* Your objective: Count the lines below that contain the word "juillet", and state only that number.

Detected change data:
######

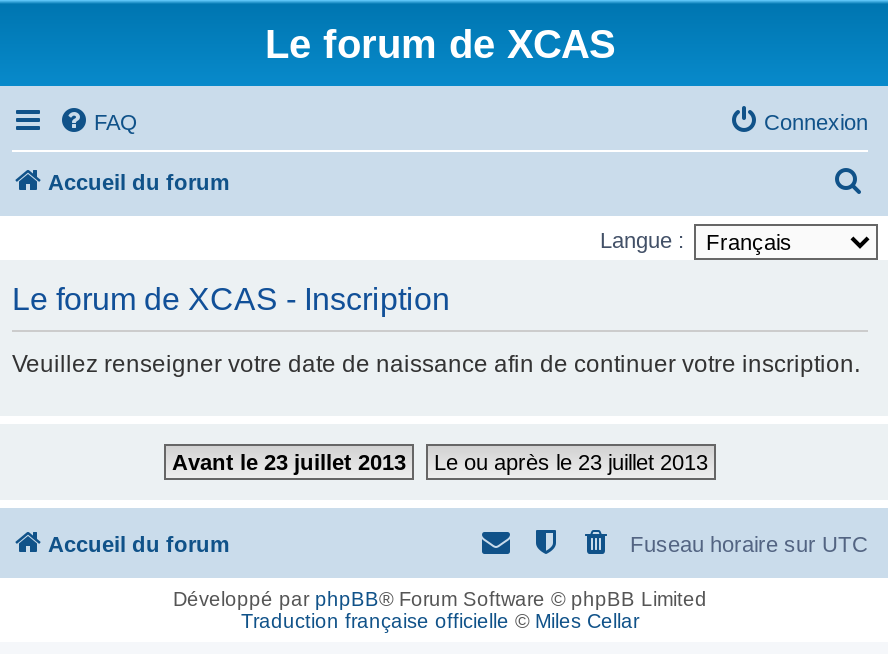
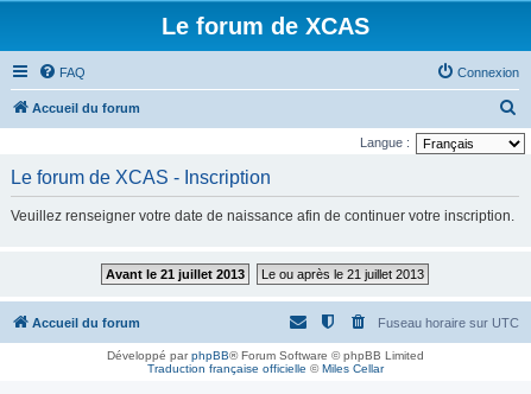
[172,450,406,474] Avant le 23 juillet 2013 -> [106,267,245,281] Avant le 21 juillet 2013
[434,450,708,474] Le ou après le 23 juillet 2013 -> [261,267,424,281] Le ou après le 21 juillet 2013

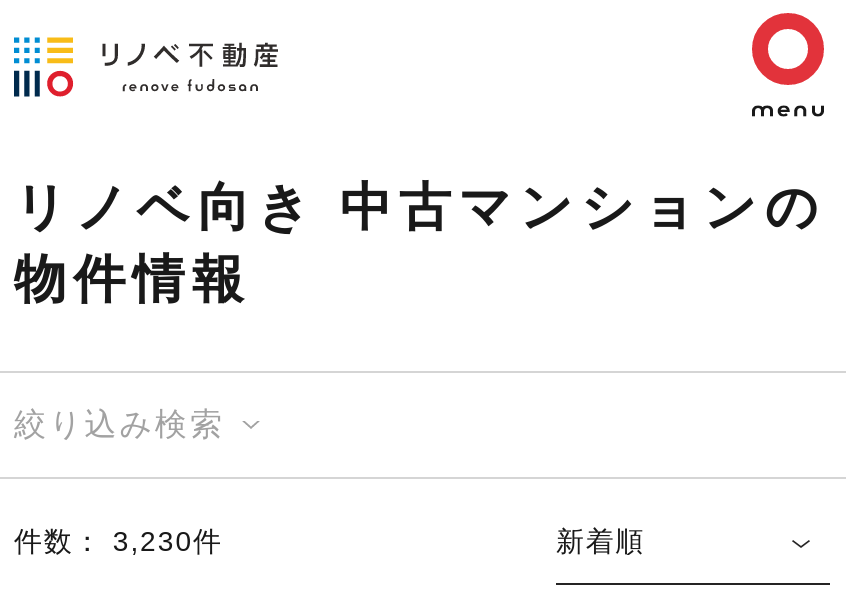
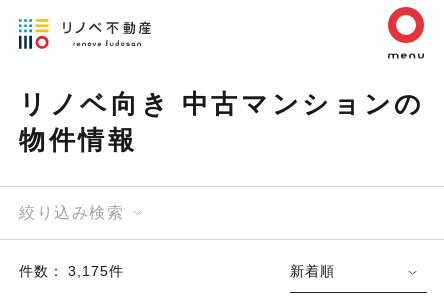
[14,525,223,557] 件数： 3,230件 -> [19,263,123,279] 件数： 3,175件

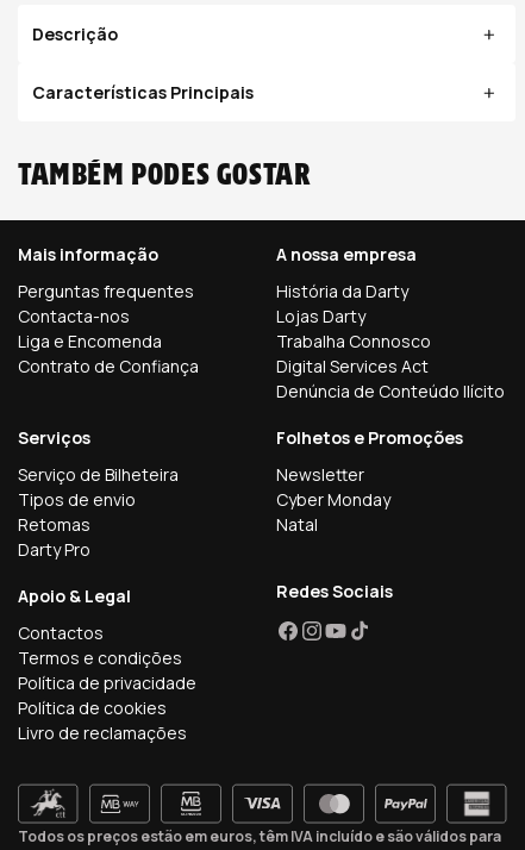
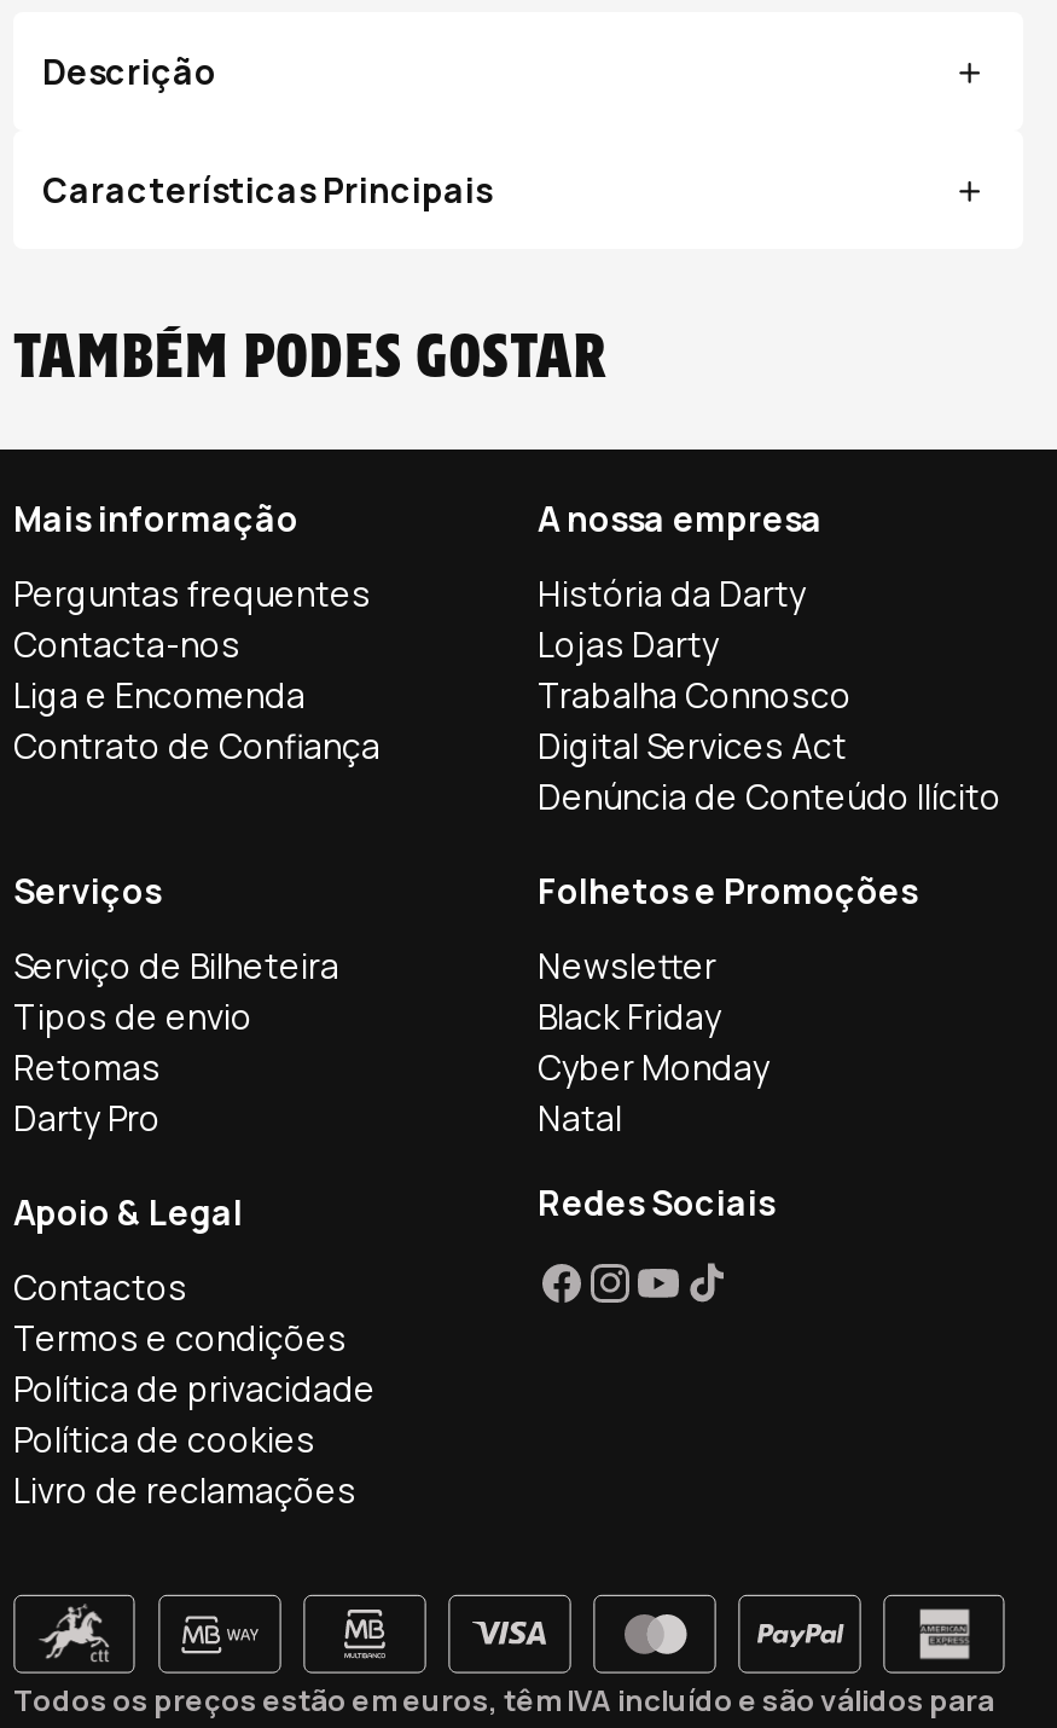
moved [276,488,390,536] -> [538,1044,769,1141]: Cyber Monday | Natal
none -> [538,993,721,1039] Black Friday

######

* Finished exercise: 2